I say Linux is evolving because it still fills similar needs, but not necessarily in the mainstream of the PC world and at the growth rate in the US and other leading industrial nations where cost is not a factor. Many savvy PC users have switched to Apple's Macintosh and of all things Vista. Recently, a company of stature asked me to apply for a level 3 advanced Linux administrator position managing a department. I turned them down. I have my reasons, but if you have read my articles in the past, you know I don't apply for positions that require three people and the company wants only one.
I see Linux competitors catching up in many areas and it bothers me. It goes back to the formula our competitors use called adopt and extend. It also confuses potential users who depend on information about infrastructure from vendors. And Linux doesn't have as many vendors as the other guy.
I expect to see comments from the community like I have in the past quoting statistics from places like Brazil, China and so forth. I have already taken those issues into consideration. I'm not writing in that context. I'm not ignoring adoption rates. I'm asking how can we think about the future of Linux outside of our belief systems and factoids.'
I began considering this subject when my wife looked up at me during breakfast and took a shot at music formats. Without using technical terms like digital convergence she ran through the history of her own money spent on music. She said that my old car has a cassette player and have I considered that cassettes are gone. Then she said the world switched to CDs. Now, she said that people are downloading hundreds of albums into a device the size of a fountain pen and smaller. She then said with the speed of change that something has the potential of replacing the pen size device. She didn't know what would happen but many problems existed in each format from cassette to the pen. Wouldn't something solve even more problems.

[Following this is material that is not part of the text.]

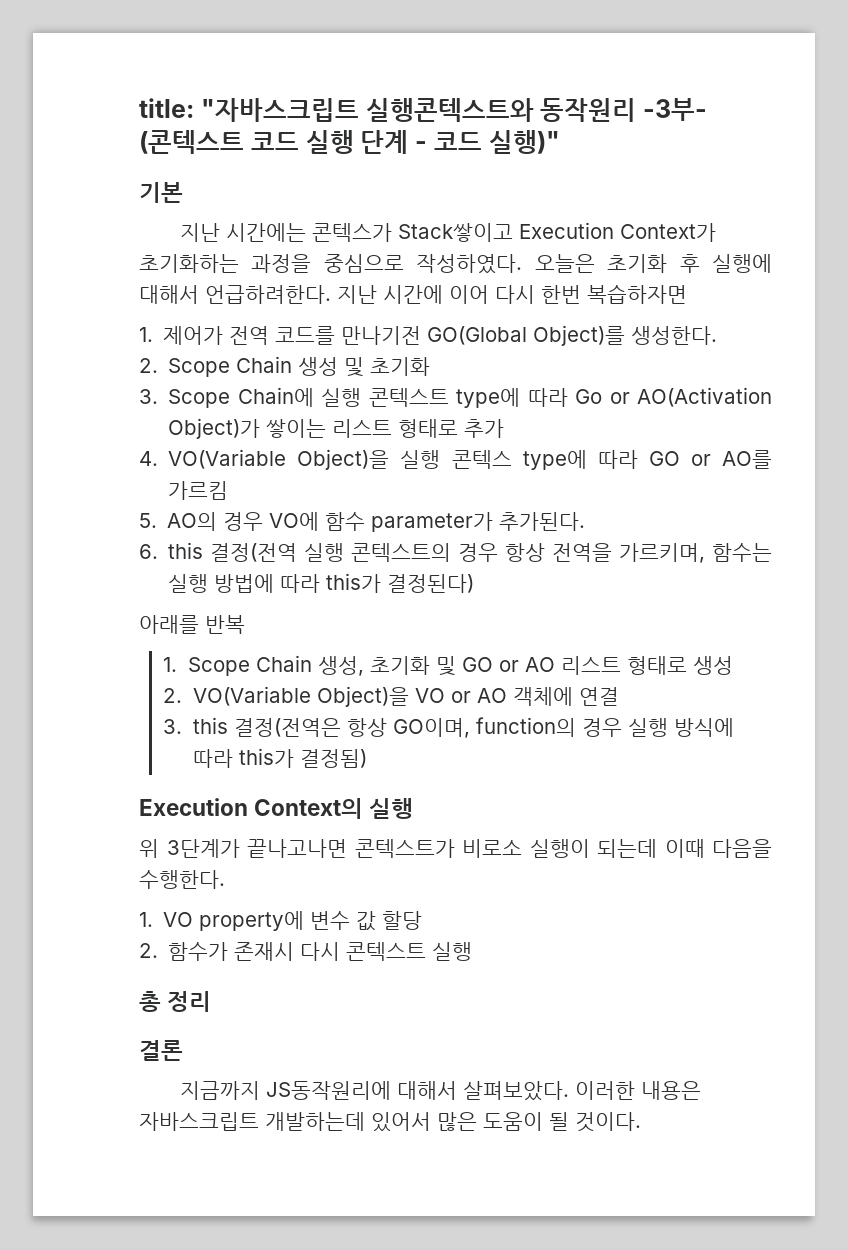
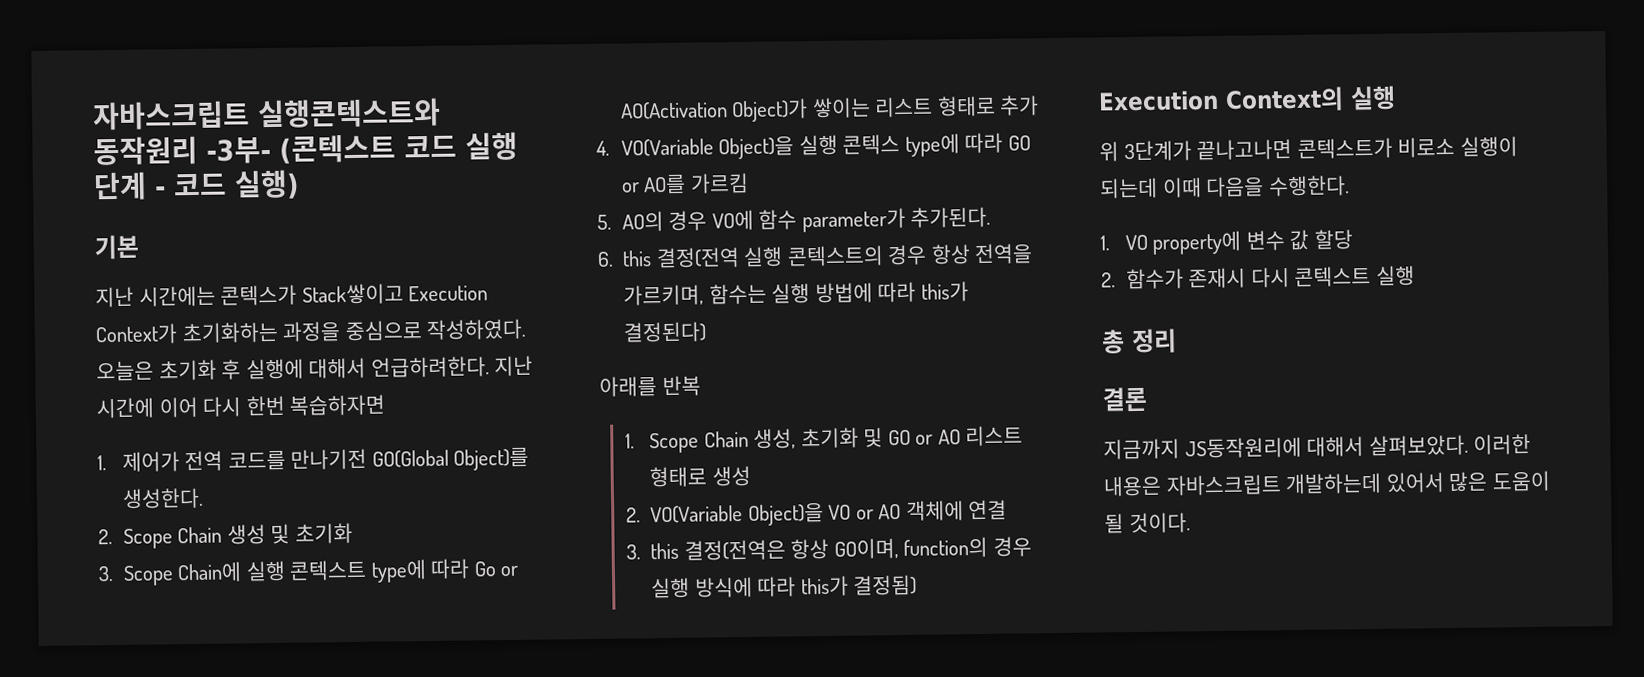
[139,98,359,122] title: "자바스크립트 -> [92,100,250,131] 자바스크립트
[488,130,560,154] 실행)" -> [234,169,300,200] 실행)

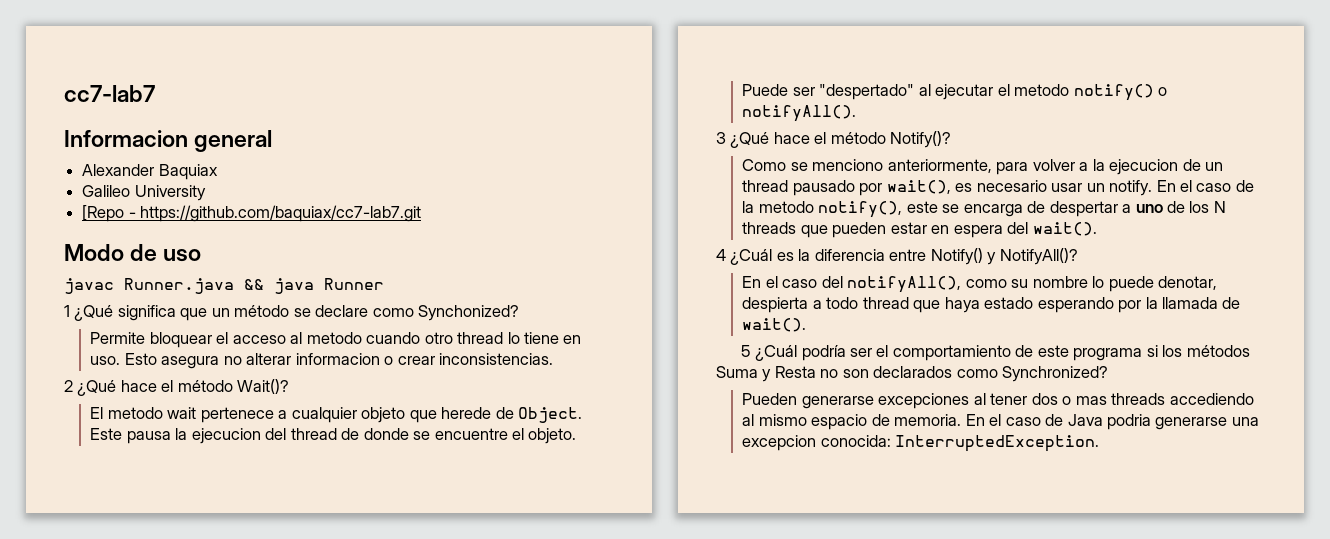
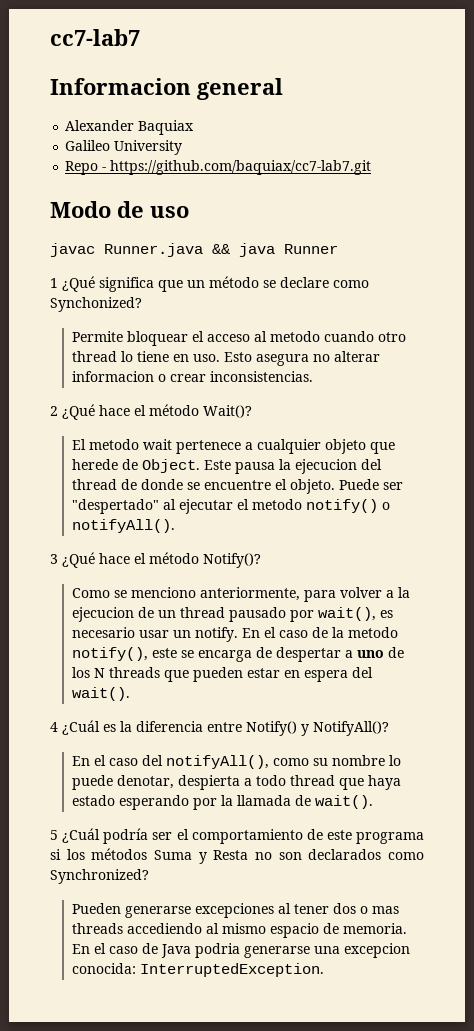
[82,205,125,222] [Repo -> [65,161,99,175] Repo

She wasn't making a prediction per say, she was thoughtfully wondering about the future given the need to solve problems. As a medical professional she pointed out how headphones and ear pieces are know to damage ones hearing. To her, that's a big problem. She was thinking about the future.
Perhaps you get the gist. Instead of making predictions, how can we think about how Linux evolved will do, what it has always done best, to meet future needs. Some might say that people have used Linux in devices and that's the future. I would agree in the short term and in the current context. What about looking outside that context.
Right now, I'm angry. Someone plowed into the back of my truck and put me in the hospital. The wreck damaged my knee. I had an MRI and the doctor told me I had no real damage. The MRI didn't reveal swelling in my knee, a sprain in my LCL and excruciating pain. The MRI didn't show those things. The doctor insisted on exalting the infallibility of the MRI. Several years before, a doctor said something similar about the CT Scan to me. Both men had a vested interest in their paradigms. If something else came along where would they stand on the next technology?
Thinking about the future of Linux requires identifying needs not met in the IT world. What problems have we yet to solve? What technology is emerging and are we keeping up with the problems of the world's emerging technology? Will it be Betamax or VCR?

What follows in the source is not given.